El odontólogo contemporáneo debe entender los principios de la biomecánica, la bio mimética y la biointegración de los materiales directos al formular un tratamiento estético; sobre todo al practicar la técnica de carillas in situ, con ello, obtendrá éxito pleno en la configuración de sonrisas plenas y sustanciales. Hablar de esta técnica requiere de un trabajo clínico de constante autoevaluación emanada de la práctica cotidiana, así como de la constante actualización, e interacción con el paciente como dueño de las formas y armonía que permanecerán en su boca como complemento de la salud bucal. Debido a sus excelentes propiedades y cualidades plásticas, los composites aseguran mayor eficiencia y predictibilidad en el contexto diario y futuro de la realización de la rehabilitación directa.

Referencias

  1. Diez G. M.A. et al. Discromía de central único y microcarilla, alternativas de resolución en disilicato de litio (IPS e.max Press): Reporte de un caso Dental products 01-04 2012: 4-6.
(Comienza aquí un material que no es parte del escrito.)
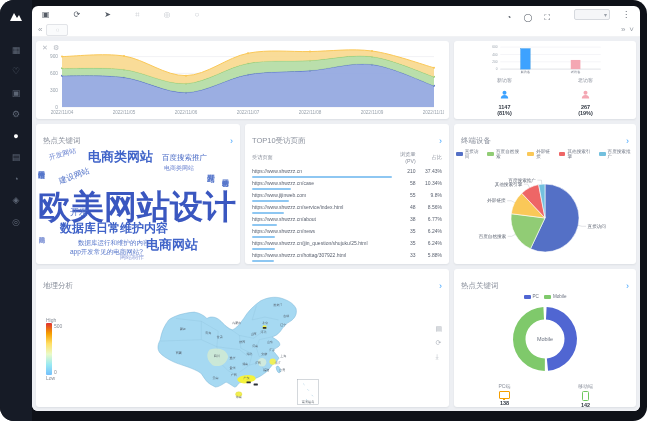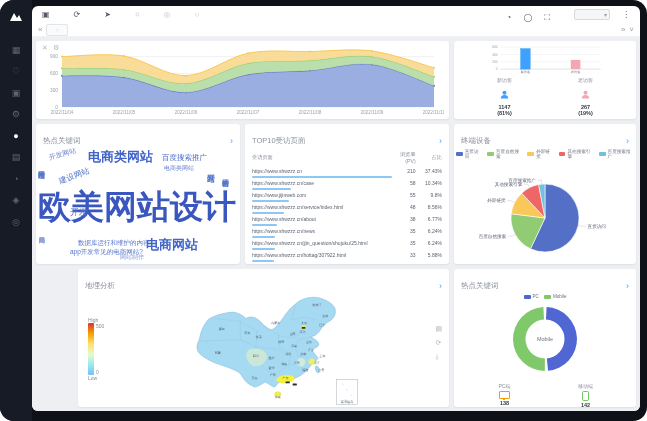"数据库日常维护内容" span { html: none -> <span>数据库日常维护内容</span> }
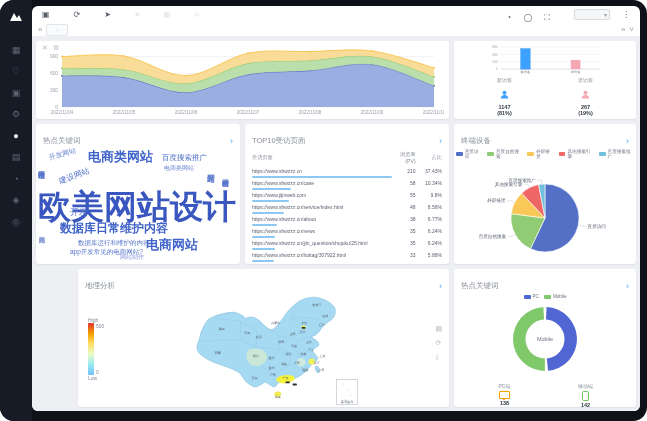"地理分析" .p-geo { margin-left: 42px -> none }
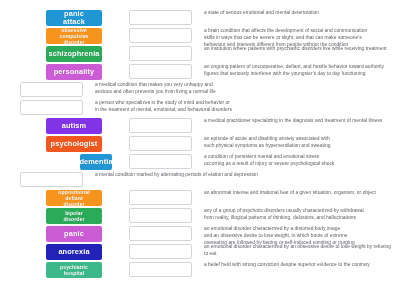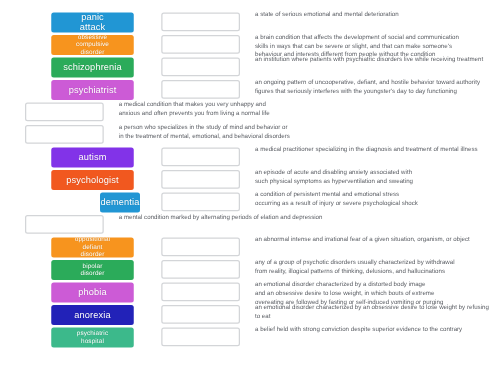"panic attack" .chip { font-weight: normal -> bold; width: 66px -> 56px }
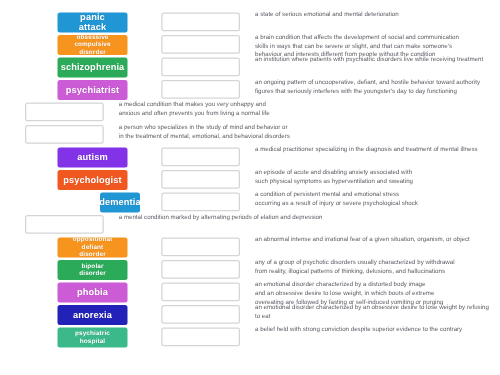"psychiatrist" div.chip { text: psychiatrist -> personality }
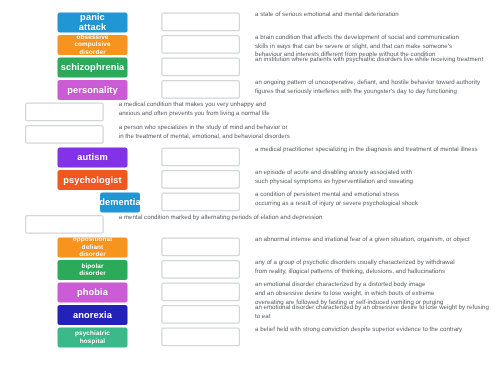"phobia" div.chip { text: phobia -> panic }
  2. Paulo Vinícius S. P. Periodontal and Restorative Treatment of Gingival Recession Associated with Non-Carious Cervical Lesions: Case Study. Journal of the International Academy of Periodontology 2015 18/1: 1–7.
  3. Keyf F. Gingival epithesis in periodontally compromised patient for esthetic solution. SRM J Res Dent Sci 2016; 7:255-8.
  4. Paredes C. D., Huaynoca A. N. Carillas estéticas en dientes anteriores. Revista de Actualización Clínica. 2012. Volumen 22; 1147-1151.
  5. Carmona M. L. M. Diente cónico: presentación de dos casos. Rev. Méd. Risaralda 2014; 20 (2):125-128.
  6. Carmona M. L. M. Diente cónico: presentación de dos casos. Rev. Méd. Risaralda 2014; 20 (2):125-128.
  7. John P, Ambooken M, Kuriakose A, Mathew JJ. The perio-restorative interrelationship-expanding the horizons in esthetic dentistry. J Interdiscip Dentistry 2015; 5:46-53.